第2章は「だます側の人々」第3章は「だまされる側の人々」ということで、だます側についてはまあ想像通りの内容でした。だまされる側ということは気がつかなかった視点もあり、興味深いところでした。
香山さんの話では、音楽関係の製作者から聞いた話で、最近のクラシック音楽では演奏が上手いというだけでは売れず、なにかストーリーがないと駄目だということです。目が見えないとか、事故で亡くなった人の娘だとか。この本の出版は例の事件の前ですが、あれが本当かどうかはともかくやはり話題にはなっていたんでしょうね。
また、最近は学生でも「いやし」を求めているとか。おじさんなら分かるけれど、若い人までそのような感覚になってしまっているそうです。

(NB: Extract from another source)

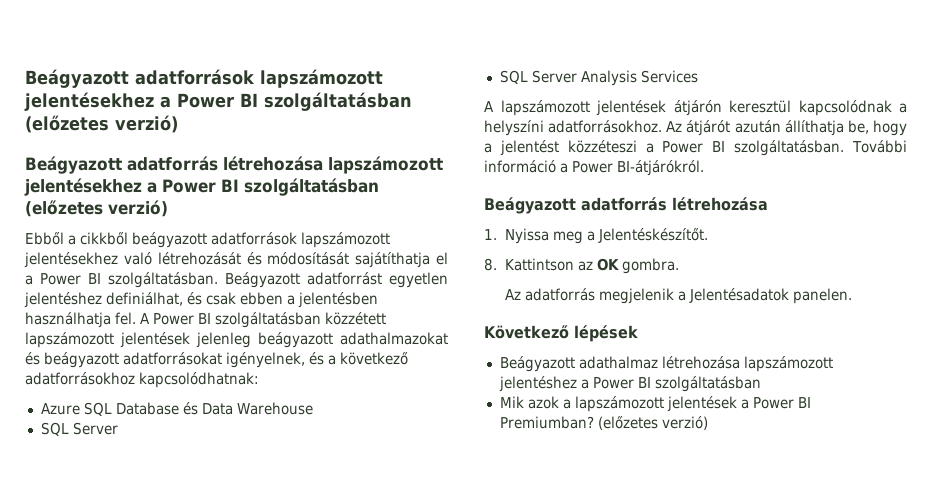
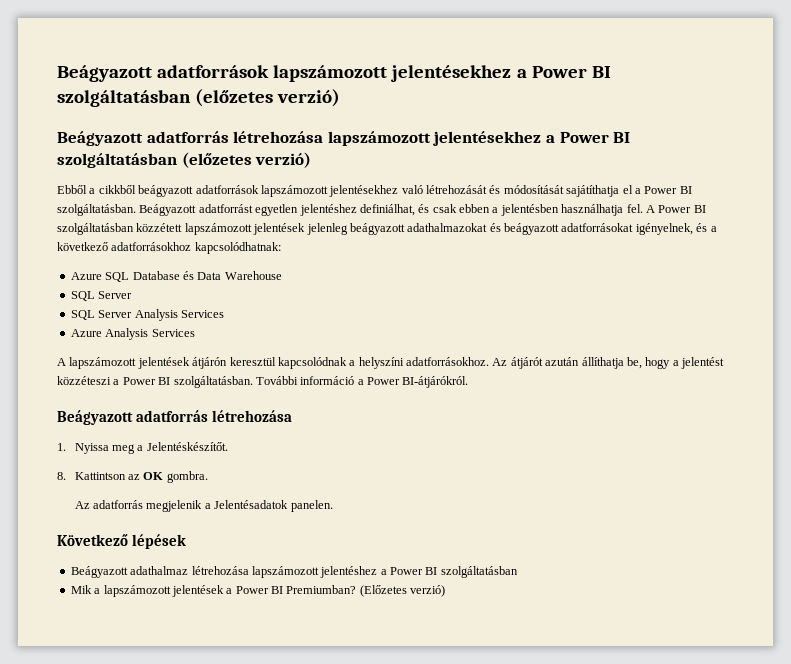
(698, 76) none -> [70,328,195,340] // Azure Analysis Services
[527,396,559,409] azok -> (92, 589) none
[597,416,658,430] (előzetes -> [359,585,407,597] (Előzetes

あるある大事典」の納豆ダイエット実験の捏造というのもありましたが、これが明らかになった時の視聴者の反応であまりにも怒りが強いのに著者二人とも驚いたそうです。菊池さんの感覚では、捏造があろうとなかろうとそれ以前の放送からあまりにも科学的な根拠のないことを言っているので大して変わらないような感覚で見ていたのに、「捏造があった」というだけで異様に怒りを買ったというところでびっくりしたそうです。この辺の心理については完全に理解はできないようでした。

第4章は「信じている人を説得していい?」という題なんですが、あまりのひどさに横から口を出すとだまされている人から「余計なことを言うな」と怒られるということは良くあるそうです。だまされて気持ちよくなっている人もいるわけで、そういった人は放っておけという気もしますが、それでもやはり黙っていられないのでしょう。
問題はうわべだけで判断するという風潮の広がりだそうです。ニセ科学批判をする場合でも、受け取る側が「それはウソと言われたからだめ」というだけでは本当の解決にはならない。自分で考えるという姿勢がなければ次のニセ科学にはまるだけです。つまり、これは本当、これはウソという判定を受け取るだけで、それ以上の思考がなくなってしまっているということで、榊原英資さんという方が以前に語っていたように、「二分割的思考は幼児的退行である」ということです。80年代は多様性が花咲いたように見えましたが、わずかの間の仇花で消え去ってしまったようです。

ニセ科学については他にも取り上げている人が居ますが、それで商売をしようとする人は限りなく今でも世の中に溢れかえっているようです。なかなか科学者はそれについて語ろうとしませんので、菊池さんや香山さんのような存在は貴重なものかも知れません。